À la grande surprise des députés du tout-sécuritaire, l’épouvantail du pédophile n’a marché que modérément, voire pas du tout. C’est le mot censure d’État qui semble avoir retenu l’attention. Et le pauvre Éric Ciotti a dû prendre son bâton de pèlerin pour aller expliquer que non, ce n’est pas de la censure.
Sauf que forcément, comme c’est de la censure (pardon, du filtrage, comme Louis XIV filtrait les livres qu’on pouvait imprimer), il a un peu de mal. Ce qui crée un terrain favorable au Busiris. Il suffisait d’attendre.
C’est donc chose faite avec cette magnifique démonstration. Elle est formidable. Ramassée en moins de trente secondes, l’aberration juridique est manifeste, et a qui plus est le caractère contradictoire qui révèle si souvent le Busiris.
Écoutez vous-même (attention, le son est un peu fort).
Transcription :
Et puis je voudrais dire à M. Zimmermann [Jérémie Zimmermann, Fondateur et porte-parole de la Quadrature du Net, invité ce matin là de RMC - NdA] aussi que consulter des images pédopornographiques relève d’un délit ; c’est un délit pénal. Télécharger des images pédopornographiques, c’est un délit pénal. Émettre des images pédopornographiques, c’est un délit. Donc c’est pour cela qu’on n’a pas mobilisé un juge ; parce qu’on nous fait la critique que le filtrage il sera par une autorité administrative.
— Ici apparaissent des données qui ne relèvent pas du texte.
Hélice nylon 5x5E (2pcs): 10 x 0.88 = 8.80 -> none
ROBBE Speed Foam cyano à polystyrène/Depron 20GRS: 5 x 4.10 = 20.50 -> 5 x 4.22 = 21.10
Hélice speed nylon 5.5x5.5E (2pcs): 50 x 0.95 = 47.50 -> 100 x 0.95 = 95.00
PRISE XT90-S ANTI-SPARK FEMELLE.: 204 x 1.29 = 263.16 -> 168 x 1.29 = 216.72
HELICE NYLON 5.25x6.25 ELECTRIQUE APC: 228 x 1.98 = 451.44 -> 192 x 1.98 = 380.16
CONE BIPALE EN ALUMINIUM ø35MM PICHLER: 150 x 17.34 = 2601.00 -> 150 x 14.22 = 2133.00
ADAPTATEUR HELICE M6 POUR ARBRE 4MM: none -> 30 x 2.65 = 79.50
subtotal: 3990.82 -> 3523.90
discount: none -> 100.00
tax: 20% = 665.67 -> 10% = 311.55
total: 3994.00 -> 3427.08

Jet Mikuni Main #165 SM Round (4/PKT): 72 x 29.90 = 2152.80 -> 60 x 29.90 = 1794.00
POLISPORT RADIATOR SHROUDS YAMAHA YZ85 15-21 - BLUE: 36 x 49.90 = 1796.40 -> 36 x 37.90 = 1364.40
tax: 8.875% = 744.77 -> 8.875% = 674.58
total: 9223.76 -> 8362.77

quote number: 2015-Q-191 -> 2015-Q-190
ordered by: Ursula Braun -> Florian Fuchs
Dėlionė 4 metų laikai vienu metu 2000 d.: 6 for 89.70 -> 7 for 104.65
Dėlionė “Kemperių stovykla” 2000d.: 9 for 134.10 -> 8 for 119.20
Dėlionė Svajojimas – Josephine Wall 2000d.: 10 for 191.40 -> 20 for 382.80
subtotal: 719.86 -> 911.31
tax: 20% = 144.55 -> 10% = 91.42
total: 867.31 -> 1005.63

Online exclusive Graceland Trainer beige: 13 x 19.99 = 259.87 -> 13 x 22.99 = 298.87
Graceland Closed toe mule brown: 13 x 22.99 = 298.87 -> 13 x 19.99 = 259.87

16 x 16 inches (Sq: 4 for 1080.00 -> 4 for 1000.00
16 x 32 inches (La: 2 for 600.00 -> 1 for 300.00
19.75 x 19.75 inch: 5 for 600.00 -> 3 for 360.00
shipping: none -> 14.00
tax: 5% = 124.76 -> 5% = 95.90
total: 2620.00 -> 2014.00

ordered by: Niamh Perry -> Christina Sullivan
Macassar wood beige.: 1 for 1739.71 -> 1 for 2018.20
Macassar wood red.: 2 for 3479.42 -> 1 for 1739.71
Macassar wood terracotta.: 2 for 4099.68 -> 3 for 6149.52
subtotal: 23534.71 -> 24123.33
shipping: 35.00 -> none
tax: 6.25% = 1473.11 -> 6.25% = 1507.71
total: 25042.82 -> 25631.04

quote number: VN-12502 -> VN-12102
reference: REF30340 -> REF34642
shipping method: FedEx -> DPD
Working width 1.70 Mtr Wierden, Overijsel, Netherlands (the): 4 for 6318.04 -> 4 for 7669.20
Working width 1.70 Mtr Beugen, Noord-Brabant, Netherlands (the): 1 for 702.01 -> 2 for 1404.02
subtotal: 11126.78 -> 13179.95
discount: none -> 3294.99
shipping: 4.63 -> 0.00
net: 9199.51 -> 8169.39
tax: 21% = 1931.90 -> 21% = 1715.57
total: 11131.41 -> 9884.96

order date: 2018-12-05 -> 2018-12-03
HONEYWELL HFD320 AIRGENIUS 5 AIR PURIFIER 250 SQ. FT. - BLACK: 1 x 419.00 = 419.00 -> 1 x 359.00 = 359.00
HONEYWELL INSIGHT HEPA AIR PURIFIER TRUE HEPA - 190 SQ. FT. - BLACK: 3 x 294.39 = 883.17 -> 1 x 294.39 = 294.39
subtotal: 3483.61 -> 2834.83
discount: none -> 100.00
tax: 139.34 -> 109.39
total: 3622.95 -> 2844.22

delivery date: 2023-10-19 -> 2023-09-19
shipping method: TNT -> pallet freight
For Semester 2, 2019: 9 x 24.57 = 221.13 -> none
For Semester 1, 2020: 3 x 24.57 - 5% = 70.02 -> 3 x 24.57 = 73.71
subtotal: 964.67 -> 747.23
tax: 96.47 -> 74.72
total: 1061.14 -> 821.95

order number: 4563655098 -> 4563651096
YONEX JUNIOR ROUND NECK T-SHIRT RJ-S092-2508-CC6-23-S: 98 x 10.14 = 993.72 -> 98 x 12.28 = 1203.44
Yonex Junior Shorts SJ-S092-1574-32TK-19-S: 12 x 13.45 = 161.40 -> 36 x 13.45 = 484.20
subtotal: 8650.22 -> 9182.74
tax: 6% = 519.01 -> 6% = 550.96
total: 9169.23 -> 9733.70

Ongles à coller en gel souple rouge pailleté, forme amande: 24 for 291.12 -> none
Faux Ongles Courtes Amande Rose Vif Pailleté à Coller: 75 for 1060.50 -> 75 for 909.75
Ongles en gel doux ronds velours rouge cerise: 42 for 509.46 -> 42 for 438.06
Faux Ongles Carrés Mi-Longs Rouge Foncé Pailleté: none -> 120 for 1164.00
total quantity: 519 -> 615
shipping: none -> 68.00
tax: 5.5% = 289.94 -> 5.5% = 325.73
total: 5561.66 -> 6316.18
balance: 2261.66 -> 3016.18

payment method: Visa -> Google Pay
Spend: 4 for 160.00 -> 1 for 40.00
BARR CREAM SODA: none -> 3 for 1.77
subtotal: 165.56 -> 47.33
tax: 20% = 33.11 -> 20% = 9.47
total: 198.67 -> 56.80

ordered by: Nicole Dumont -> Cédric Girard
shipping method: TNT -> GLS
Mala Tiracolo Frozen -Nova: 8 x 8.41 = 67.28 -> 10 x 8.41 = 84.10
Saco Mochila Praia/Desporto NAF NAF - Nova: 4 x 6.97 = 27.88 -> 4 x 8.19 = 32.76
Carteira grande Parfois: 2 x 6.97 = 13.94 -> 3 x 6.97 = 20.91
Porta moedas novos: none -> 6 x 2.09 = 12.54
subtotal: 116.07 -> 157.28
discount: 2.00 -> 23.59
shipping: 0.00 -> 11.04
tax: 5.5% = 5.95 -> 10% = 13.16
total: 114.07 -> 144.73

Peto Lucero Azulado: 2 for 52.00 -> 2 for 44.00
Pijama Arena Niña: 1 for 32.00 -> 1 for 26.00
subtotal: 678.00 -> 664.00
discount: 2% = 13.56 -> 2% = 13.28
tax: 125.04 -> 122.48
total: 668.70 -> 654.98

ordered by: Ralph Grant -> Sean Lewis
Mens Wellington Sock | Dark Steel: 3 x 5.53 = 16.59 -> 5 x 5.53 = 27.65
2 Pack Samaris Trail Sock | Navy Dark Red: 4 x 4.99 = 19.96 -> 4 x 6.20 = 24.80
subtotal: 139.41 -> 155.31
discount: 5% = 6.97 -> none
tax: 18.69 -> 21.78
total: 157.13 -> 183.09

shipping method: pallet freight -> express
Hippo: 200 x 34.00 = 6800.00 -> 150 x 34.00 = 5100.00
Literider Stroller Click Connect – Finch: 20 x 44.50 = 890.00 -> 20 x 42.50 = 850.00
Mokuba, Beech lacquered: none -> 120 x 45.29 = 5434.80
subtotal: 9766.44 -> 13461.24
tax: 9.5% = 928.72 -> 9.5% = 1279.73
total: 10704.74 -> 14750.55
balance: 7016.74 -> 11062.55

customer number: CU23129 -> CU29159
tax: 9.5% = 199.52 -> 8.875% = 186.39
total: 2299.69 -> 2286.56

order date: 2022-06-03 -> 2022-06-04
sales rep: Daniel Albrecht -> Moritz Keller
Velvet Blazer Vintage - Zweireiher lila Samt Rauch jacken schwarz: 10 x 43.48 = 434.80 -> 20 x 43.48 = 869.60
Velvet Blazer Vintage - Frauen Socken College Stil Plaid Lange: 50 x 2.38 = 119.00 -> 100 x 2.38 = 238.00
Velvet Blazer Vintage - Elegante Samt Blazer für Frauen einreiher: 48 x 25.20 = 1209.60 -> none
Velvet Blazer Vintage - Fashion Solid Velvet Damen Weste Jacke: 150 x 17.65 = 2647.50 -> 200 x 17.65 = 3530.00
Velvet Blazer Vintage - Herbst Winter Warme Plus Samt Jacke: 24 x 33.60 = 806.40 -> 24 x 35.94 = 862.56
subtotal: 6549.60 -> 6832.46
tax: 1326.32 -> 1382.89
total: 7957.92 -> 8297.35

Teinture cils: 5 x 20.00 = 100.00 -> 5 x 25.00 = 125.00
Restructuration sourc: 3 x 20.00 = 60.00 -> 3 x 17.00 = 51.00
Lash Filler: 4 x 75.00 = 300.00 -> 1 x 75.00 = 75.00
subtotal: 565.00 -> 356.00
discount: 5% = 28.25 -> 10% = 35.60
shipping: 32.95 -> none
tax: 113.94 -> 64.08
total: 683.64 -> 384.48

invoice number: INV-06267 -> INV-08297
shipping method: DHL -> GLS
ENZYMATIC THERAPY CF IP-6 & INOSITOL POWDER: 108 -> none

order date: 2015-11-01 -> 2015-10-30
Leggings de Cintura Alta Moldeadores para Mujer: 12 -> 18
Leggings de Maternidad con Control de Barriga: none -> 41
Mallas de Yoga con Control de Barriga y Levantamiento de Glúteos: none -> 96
Eh oui. Puisqu’il s’agit d’un délit, pourquoi diable mobiliser un juge ? Si on avait besoin d’un juge en matière pénale, ça se saurait. Il y aurait même des tribunaux pour ça.
Rappelons que c’est l’office du juge, et de lui seul, de dire le droit, de qualifier juridiquement, de dire si tel acte est ou non un délit. Seul un jugement peut mettre fin à la présomption d’innocence en disant un délit constitué. C’est là le rôle du pouvoir judiciaire.
Éric Ciotti réussit ainsi, sans échauffement (mais on me dit qu’en fait, il serait toujours chaud), à prendre la raison d’être du juge pour justifier qu’on se passe de lui, piétinant au passage la séparation des pouvoirs. Quand on sait qu’en l’espèce, c’est un député, membre du législatif, qui justifie que l’exécutif empiète sur le judiciaire, on se dit que ce prix Busiris mérite la mention Haute Trahison.
L’opportunité politique est caractérisée par le fait qu’Éric Ciotti est rapporteur du texte à l’assemblée nationale et qu’il a tout à perdre d’un revers, et tout à gagner en associant son image à la politique sécuritaire du Gouvernement. La mauvaise foi est signée par la contradiction du propos, qui vu l’heure matinale a dû être tenu à jeun.
L’Académie pleurant les outrages subis par la liberté, aucune festivité n’accompagnera ce prix. Fleurs et couronnes acceptées.